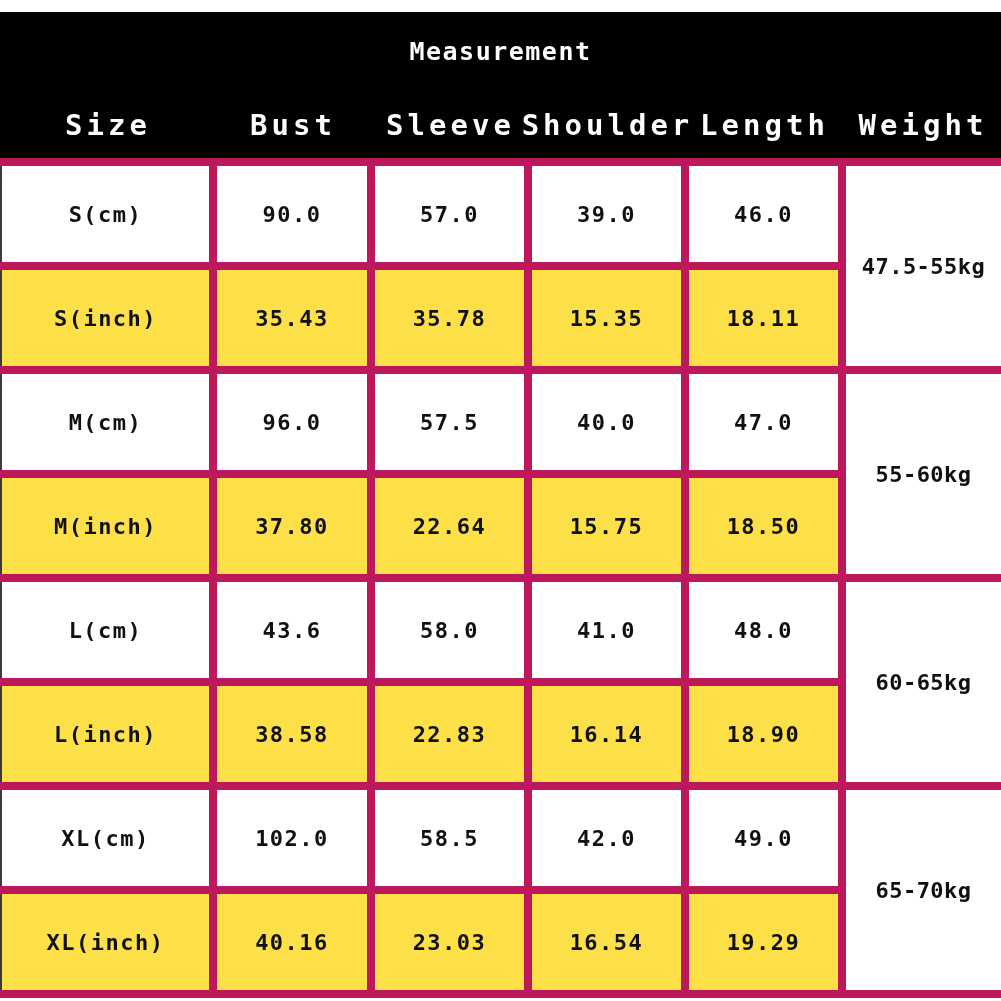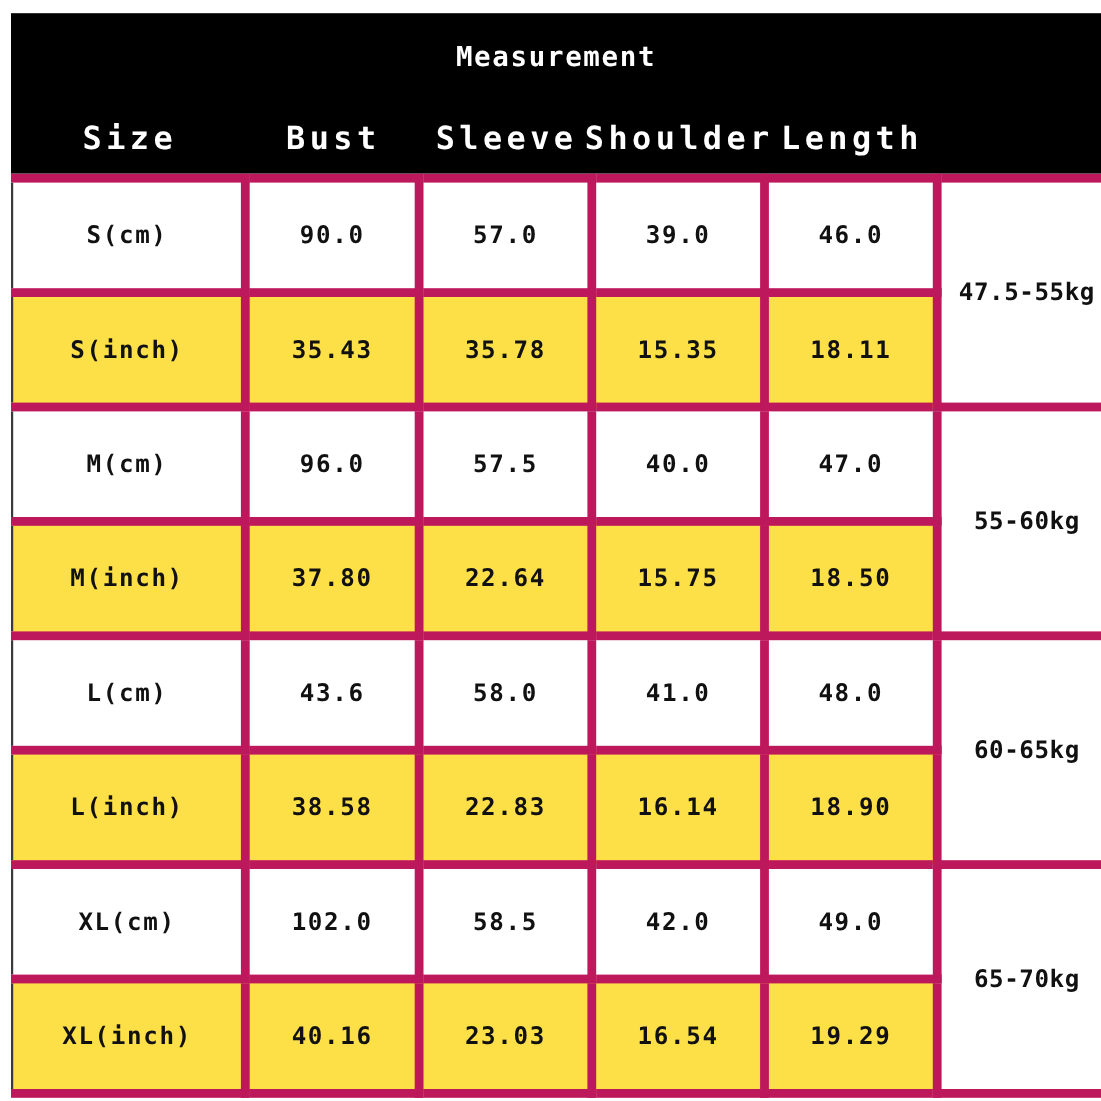--- a/index.html
+++ b/index.html
@@ -14,21 +14,20 @@
   }
   body {
     font-family: "DejaVu Sans Mono", "Liberation Mono", monospace;
   }
 
   #page {
     position: relative;
     width: 1001px;
     height: 1001px;
     background: #ffffff;
-    padding-left: 10px;
   }
 
   
   .top-strip {
     height: 12px;
     width: 100%;
     background: #ffffff;
   }
 
   
@@ -131,20 +130,21 @@
   <div class="top-strip"></div>
 
   <div class="header-block">
     <div class="title">Measurement</div>
     <div class="header-row">
       <div class="header-cell c0">Size</div>
       <div class="header-cell c1">Bust</div>
       <div class="header-cell c2">Sleeve</div>
       <div class="header-cell c3">Shoulder</div>
       <div class="header-cell c4">Length</div>
+      <div class="header-cell c5">Weight</div>
     </div>
   </div>
 
   <div class="table-wrap">
     <table class="measure">
       <colgroup>
         <col style="width:212px">
         <col style="width:158px">
         <col style="width:157px">
         <col style="width:157px">

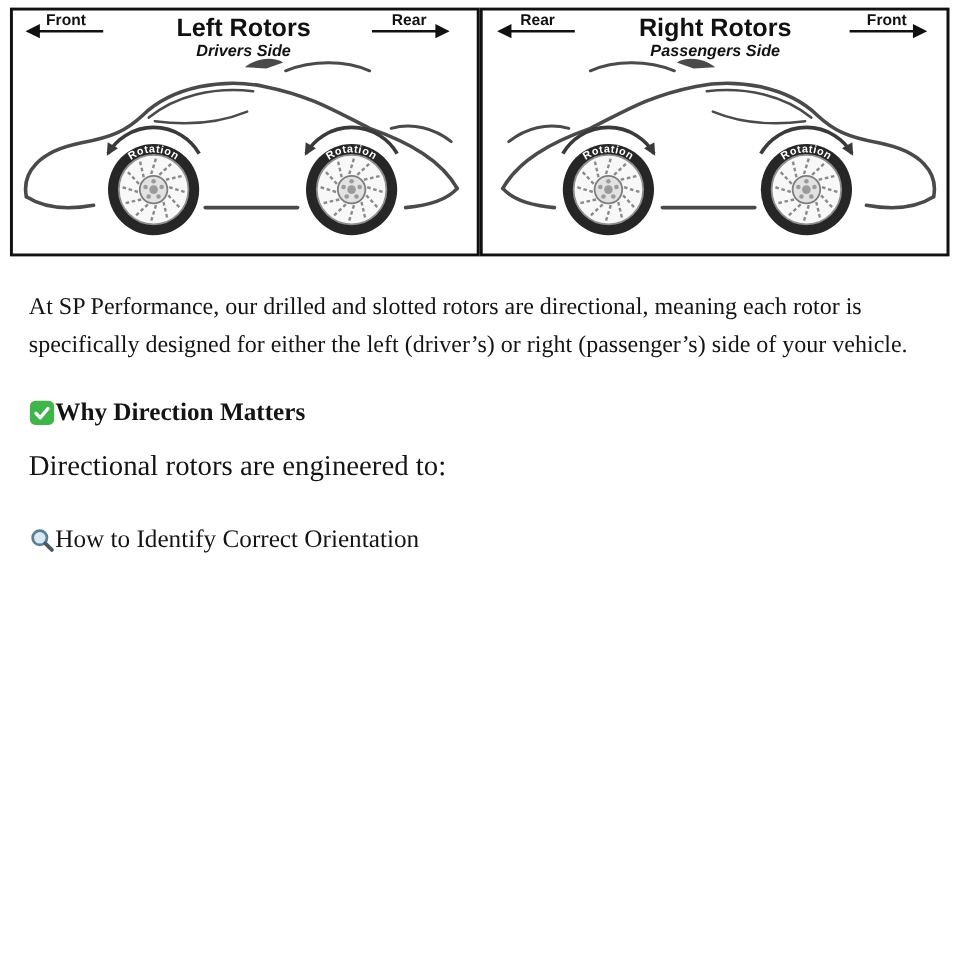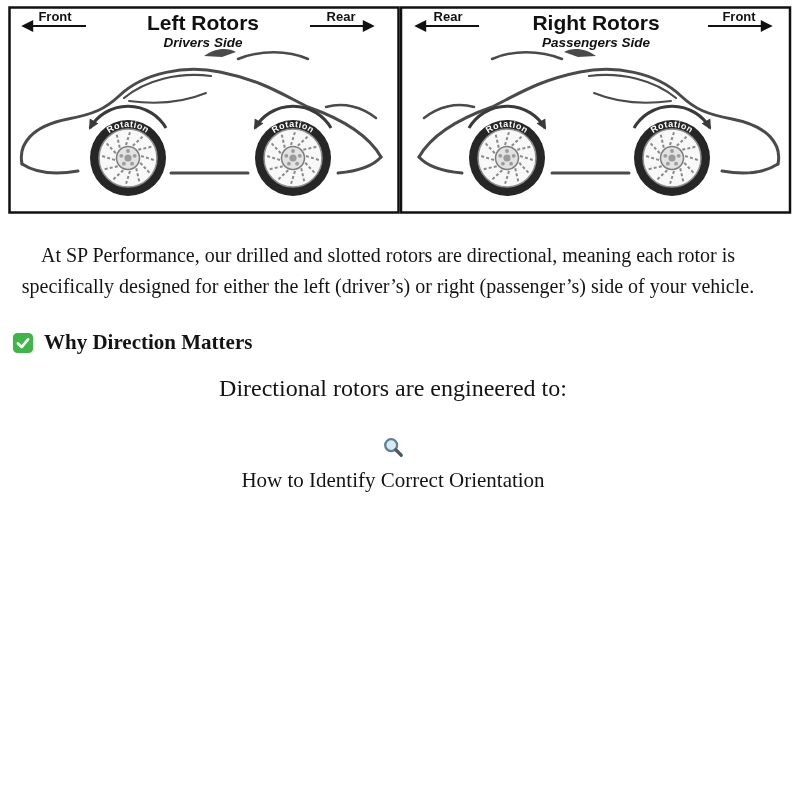--- a/index.html
+++ b/index.html
@@ -1,22 +1,22 @@
 <!DOCTYPE html>
 <html><head>
 <meta charset="utf-8">
 <style>
   html,body { margin:0; padding:0; background:#ffffff; }
   .page { width:800px; box-sizing:border-box; font-family:"Liberation Serif", serif; color:#141414; }
   .diagram-wrap { padding:6px 8px 0 8px; }
-  .content { padding:14px 26px 10px 12px;text-align:center; }
+  .content { padding:14px 26px 10px 24px; }
   .intro { font-size:20px; line-height:1.55; margin:8px 0 24px 0; max-width:752px; }
-  .section-heading { display:flex; align-items:center; gap:10px; font-size:21px; margin:28px 0 20px 0; }
+  .section-heading { display:flex; align-items:center; font-size:21px; margin:28px 0 20px 0; }
   .section-heading.bold { font-weight:bold; }
-  .section-heading.plain { font-weight:normal; margin-top:34px;flex-direction:column; }
+  .section-heading.plain { font-weight:normal; margin-top:34px; }
   .lead { font-size:24px; margin:0 0 14px 0; }
   ul.bullets { margin:6px 0 24px 0; padding-left:40px; }
   ul.bullets li { font-size:20px; line-height:1.55; margin:3px 0; padding-left:3px; max-width:700px; }
   .icon { display:inline-flex; flex:0 0 auto; }
   svg text { user-select:none; }
 </style>
 </head>
 <body>
 
 <div class="page">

^^^^^^^^

**TO DO:** Using the material above, find each line that holds "style" and copy that line.

**ANSWER AREA:**
         <col style="width:212px">
         <col style="width:158px">
         <col style="width:157px">
         <col style="width:157px">
 <style>
 </style>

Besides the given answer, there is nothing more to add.